24-Jun-2026 CoinCentral

TLDR

  • FedEx fell 7.6% in premarket to $293.12 despite beating Q4 earnings and revenue expectations
  • Q4 revenue hit $25B with adjusted EPS of $6.31, topping analyst estimates of $24B and $5.96
  • Full fiscal year adjusted EPS came in at $20.24, beating the $19.86 analyst estimate
  • Calendar year 2026 EPS guidance of $16.90–$18.10 disappointed investors used to higher figures
  • The June 1 freight spinoff reduced FedEx’s stock price by roughly $80/share and complicates year-over-year comparisons

FedEx beat Wall Street’s Q4 estimates on both earnings and revenue, and investors sold the stock anyway. FDX dropped 7.6% in premarket trading Wednesday to $293.12, after closing Tuesday’s regular session down 3.5% at $317.24.


FDX Stock Card
FedEx Corporation, FDX

Q4 revenue came in at $25 billion, beating the $24 billion analyst consensus.

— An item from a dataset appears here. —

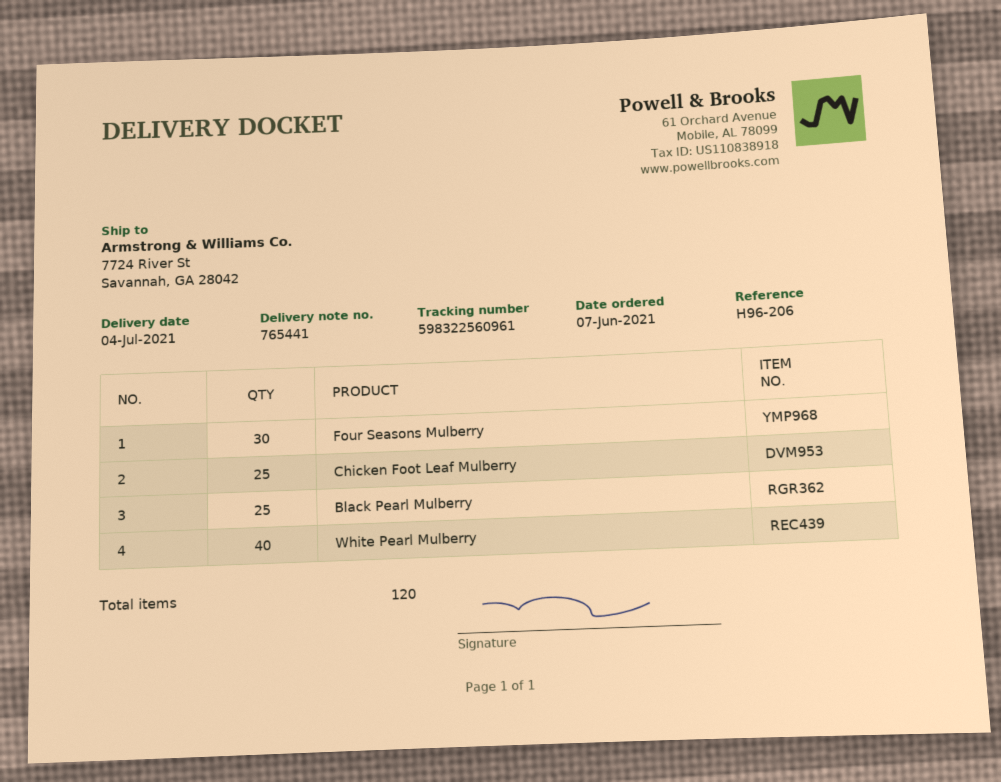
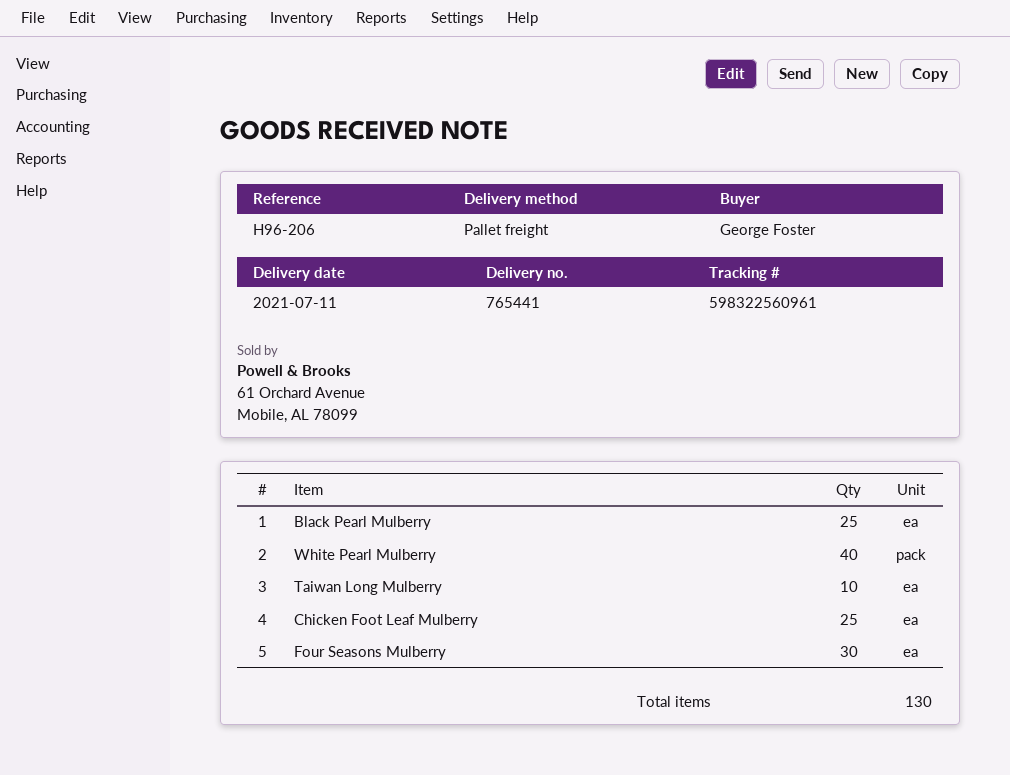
delivery date: 2021-07-04 -> 2021-07-11
Taiwan Long Mulberry: none -> 10
total quantity: 120 -> 130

Adjusted EPS of $6.31 also cleared the $5.96 estimate. For the full fiscal year ending May, adjusted EPS landed at $20.24, ahead of both the $19.86 analyst estimate and FedEx’s own guidance range of $19.30 to $20.10.

So why the selloff?

The company shifted to calendar year reporting and issued its first guidance on that basis. It now expects 11% revenue growth versus 2025 and adjusted EPS of $16.90 to $18.10 for the calendar year ending December 2026. That’s a step down from the $20.24 fiscal year figure, and analysts haven’t yet rebuilt their models to make clean comparisons.

“It will be difficult to judge numbers for a few quarters given the noise, but focus will be on fundamental debates,” Morgan Stanley analysts said.

Freight Spinoff Changes the Math

On June 1, FedEx spun off its trucking unit, FedEx Freight, into a separate company. Shareholders received one share of FedEx Freight for every two FedEx shares held. That transaction effectively knocked about $80 off FedEx’s stock price, which was trading near $411 at the end of May.

The spinoff strips out what had been a profitable but increasingly problematic division. When FedEx last reported in March, the freight unit contributed $1.991 billion of the company’s $24 billion in quarterly revenue.

Melius Research, which rates FDX a buy, described the post-spinoff company as “a cleaner, more focused parcel business,” adding that freight “had become a clear headwind to overall profitability.”

Margin Pressure in the Core Business

The cleaner structure comes with a catch. The operating margin in FedEx’s Federal Express segment slipped to 7.7%, down from 8.4% a year ago. Higher costs for employee salaries, benefits, outsourced transportation, and fuel all contributed.

Volumes have also taken a hit from the removal of duty-free “de minimis” treatment for low-value e-commerce shipments linked to Chinese sellers like Shein and Temu. Changing U.S. trade policies and rising fuel costs tied to the Iran conflict have added further pressure.

J.P. Morgan acknowledged the optics, noting that “FedEx could experience an overhang during the time it will take for the market to sort through the different moving pieces.”

FedEx Freight, now trading separately as FDXF, was up 3.44% on Wednesday. UPS, which faces some of the same volume headwinds, slipped 1.31%.

FedEx currently trades at 14.68 times projected 12-month forward earnings, just ahead of UPS at 14.05.